Oleh: Prihandoyo Kuswanto, Ketua Pusat Studi Kajian Rumah Pancasila
JIKA kita semua menghargai perjuangan bapak-bapak bangsa, menghargai apa yang telah dihasilkan dalam perjuangannya, menghargai kemerdekaan bangsa Indonesia dan dengan berjuang menegakkan tujuan berbangsa dan bernegara berdasarkan Pancasila dan UUD 1945.
Jika DPR, MPR, Partai politik tidak lagi peduli terhadap kerusakan negara ini, mari kita galang rakyat untuk mengembalikan tatanan mula NKRI yang berbasis pada “Amanat Penderitaan Rakyat“
Amandemen UUD 1945 ternyata berdampak sangat luas terhadap kehidupan bangsa Indonesia, amandemen bukan saja mengubah ketatanegaraan tetapi lebih jauh telah memporak-porandakan nilai-nilai dan dasar-dasar kehidupan berbangsa dan bernegara.
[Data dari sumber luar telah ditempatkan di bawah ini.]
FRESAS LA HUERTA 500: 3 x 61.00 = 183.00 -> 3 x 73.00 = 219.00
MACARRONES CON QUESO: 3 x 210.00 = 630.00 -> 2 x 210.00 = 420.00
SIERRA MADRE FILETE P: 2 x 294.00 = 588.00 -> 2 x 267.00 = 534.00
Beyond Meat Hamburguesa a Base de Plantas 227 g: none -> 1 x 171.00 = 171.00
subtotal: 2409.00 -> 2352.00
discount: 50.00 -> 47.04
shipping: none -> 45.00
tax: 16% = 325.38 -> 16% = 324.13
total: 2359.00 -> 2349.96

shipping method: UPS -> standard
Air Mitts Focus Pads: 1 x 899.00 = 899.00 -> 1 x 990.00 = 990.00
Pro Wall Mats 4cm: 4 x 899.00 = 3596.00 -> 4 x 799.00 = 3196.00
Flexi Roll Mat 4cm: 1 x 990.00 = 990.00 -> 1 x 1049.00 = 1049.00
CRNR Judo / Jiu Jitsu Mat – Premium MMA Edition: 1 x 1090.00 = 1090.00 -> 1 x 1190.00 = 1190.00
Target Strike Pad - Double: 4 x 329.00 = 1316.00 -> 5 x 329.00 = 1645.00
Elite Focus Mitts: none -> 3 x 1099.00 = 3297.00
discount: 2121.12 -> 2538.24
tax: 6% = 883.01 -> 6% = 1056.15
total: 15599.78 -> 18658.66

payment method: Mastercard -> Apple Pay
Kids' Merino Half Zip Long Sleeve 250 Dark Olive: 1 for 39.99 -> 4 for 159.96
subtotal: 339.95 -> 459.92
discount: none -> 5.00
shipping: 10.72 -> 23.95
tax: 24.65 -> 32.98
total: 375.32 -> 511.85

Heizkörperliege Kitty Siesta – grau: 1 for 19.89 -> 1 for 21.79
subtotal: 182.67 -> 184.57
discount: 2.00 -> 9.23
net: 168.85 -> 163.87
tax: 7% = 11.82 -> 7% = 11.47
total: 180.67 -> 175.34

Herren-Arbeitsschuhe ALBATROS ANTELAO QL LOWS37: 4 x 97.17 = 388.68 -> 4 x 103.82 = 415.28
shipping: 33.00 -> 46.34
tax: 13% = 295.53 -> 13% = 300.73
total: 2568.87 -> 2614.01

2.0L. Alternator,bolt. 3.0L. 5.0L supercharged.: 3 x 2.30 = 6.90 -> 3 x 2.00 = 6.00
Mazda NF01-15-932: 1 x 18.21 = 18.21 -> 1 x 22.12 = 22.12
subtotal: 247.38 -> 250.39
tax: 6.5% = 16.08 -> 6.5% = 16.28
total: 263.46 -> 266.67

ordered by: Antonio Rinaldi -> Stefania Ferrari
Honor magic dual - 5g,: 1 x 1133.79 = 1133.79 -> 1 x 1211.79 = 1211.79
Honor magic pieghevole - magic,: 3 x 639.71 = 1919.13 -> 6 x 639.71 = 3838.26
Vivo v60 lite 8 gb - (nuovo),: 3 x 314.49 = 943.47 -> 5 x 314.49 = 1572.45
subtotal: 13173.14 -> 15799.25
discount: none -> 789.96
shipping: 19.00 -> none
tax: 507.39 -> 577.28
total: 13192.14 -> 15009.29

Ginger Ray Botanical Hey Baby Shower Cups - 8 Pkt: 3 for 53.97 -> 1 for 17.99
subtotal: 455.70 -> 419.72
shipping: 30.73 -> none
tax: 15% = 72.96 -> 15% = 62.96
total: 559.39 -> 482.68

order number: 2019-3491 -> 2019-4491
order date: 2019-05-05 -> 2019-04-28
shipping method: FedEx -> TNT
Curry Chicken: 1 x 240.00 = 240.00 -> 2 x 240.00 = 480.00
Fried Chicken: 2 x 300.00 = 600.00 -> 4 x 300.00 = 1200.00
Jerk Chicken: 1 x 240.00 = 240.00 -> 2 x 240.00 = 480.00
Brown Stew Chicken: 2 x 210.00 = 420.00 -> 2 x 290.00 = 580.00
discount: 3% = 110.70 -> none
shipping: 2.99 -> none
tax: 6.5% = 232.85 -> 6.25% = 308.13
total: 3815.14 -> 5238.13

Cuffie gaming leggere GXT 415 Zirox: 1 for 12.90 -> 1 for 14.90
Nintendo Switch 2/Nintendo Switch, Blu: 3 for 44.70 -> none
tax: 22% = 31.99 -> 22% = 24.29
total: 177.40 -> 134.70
Tidak ada lagi pemimpin negeri ini yang mengerti apa itu “Amanat Penderitaan Rakyat“.
Apalagi mengerti bahwa pemimpin adalah pengemban amanat penderitaan rakyat.
Akibat dari tidak dipahami oleh pemimpin sekarang mereka memperlakukan rakyat dengan semena-mena, penggusuran-penggusuran yang dilakukan tanpa manusiawi.
Satpol PP dengan beringas atas nama menertibkan cenderung semena-mena memperlakukan rakyat tanpa solusi yang manusiawi, korupsi merajalela, pungli, manipulasi, semua ini akibat tidak megerti aparat pemerintah itu harusnya mengemban “Amanat Penderitaan Rakyat“.
Berikut cuplikan Amanat Presiden Soekarno pada Ulang Tahun Proklamasi Kemerdekaan Indonesia, 17 Agustus 1963 di Jakarta…. ”Saya berdiri di sini sebagai warganegara Indonesia, sebagai patriot Indonesia, sebagai alat Revolusi Indonesia, sebagai Pemimpin Besar Revolusi Indonesia, – sebagai Pengemban Utama daripada Amanat Penderitaan Rakyat Indonesia. Kita semua yang berdiri dan duduk di sini harus merasakan diri kita sebagai pengemban Amanat Penderitaan Rakyat!
Saya bertanya, sudahkah engkau semua, hai saudara-saudara!, engkau … engkau … engkau … engkau, sudahkah engkau semua benar-benar mengerti dirimu sebagai Pengemban Amanat Penderitaan Rakyat, benar-benar menyadari dirimu sebagai pengemban Amanat Penderitaan Rakyat, benar-benar menginsyafi dirimu sebagai Pengemban Amanat Penderitaan Rakyat, benar-benar merasakan dirimu, sampai ketulang-tulang-sungsummu, sebagai Pengemban Amanat Penderitaan Rakyat?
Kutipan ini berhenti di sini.